WHAT THE TASK ASKS:
Your task is to copy the lines of the data below from the line holding "[120,177,144,187] 2° - -> (160, 202) //" through the line holding "[37,238,247,252] 1° - Open", inclusive, exactly and with nothing added.
[EXTRACTED DATA]
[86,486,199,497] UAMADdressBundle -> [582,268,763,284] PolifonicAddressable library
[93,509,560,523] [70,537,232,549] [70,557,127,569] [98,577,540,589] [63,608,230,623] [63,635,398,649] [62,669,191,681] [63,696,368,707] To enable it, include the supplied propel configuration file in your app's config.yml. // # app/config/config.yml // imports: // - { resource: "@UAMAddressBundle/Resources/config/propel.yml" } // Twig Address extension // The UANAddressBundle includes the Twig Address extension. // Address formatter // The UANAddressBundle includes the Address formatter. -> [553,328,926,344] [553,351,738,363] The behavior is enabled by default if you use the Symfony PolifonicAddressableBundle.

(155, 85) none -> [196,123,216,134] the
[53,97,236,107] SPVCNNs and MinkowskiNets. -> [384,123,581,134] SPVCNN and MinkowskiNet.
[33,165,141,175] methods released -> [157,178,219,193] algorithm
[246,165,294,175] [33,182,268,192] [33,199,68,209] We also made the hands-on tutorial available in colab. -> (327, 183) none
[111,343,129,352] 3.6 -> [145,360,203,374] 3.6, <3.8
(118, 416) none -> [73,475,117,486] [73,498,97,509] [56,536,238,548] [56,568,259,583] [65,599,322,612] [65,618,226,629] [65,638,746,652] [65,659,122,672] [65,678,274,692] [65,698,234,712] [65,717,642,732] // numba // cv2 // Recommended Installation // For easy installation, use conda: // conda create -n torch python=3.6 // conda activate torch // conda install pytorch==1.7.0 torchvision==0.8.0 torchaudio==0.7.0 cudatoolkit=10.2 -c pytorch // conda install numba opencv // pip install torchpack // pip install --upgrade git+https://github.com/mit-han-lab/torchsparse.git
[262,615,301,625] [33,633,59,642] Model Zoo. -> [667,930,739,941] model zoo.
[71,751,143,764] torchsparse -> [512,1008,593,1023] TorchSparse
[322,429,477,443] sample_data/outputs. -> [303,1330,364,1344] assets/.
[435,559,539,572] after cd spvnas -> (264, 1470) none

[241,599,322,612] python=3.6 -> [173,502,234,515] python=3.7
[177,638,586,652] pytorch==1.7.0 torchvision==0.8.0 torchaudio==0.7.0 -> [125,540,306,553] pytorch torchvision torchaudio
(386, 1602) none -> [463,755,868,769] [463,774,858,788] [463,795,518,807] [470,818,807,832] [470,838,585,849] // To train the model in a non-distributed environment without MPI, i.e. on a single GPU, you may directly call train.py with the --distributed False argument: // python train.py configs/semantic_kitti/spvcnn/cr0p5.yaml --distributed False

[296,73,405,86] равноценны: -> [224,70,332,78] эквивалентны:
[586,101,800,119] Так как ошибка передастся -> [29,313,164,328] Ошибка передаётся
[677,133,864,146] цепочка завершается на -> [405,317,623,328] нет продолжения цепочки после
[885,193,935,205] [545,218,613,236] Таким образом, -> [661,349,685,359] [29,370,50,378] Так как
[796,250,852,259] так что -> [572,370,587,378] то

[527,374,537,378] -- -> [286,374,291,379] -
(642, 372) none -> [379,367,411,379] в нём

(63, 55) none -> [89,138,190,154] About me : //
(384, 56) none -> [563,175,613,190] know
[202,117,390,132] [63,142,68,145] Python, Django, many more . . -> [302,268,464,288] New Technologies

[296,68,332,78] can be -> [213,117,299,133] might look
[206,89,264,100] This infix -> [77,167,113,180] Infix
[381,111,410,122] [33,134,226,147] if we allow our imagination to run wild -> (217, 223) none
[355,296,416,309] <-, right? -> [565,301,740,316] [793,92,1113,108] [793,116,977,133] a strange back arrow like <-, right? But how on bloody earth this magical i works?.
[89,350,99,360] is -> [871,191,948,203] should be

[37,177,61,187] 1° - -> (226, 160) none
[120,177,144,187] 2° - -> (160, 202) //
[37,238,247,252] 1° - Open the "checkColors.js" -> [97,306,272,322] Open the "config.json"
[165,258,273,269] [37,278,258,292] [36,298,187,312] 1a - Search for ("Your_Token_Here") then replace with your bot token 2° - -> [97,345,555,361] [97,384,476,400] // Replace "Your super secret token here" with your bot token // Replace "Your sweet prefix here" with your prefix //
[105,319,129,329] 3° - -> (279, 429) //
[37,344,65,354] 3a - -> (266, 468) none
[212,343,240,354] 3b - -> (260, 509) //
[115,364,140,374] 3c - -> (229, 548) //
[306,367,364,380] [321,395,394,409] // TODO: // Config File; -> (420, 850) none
[/EXTRACTED DATA]
SOLUTION FOR THIS TASK:
[120,177,144,187] 2° - -> (160, 202) //
[37,238,247,252] 1° - Open the "checkColors.js" -> [97,306,272,322] Open the "config.json"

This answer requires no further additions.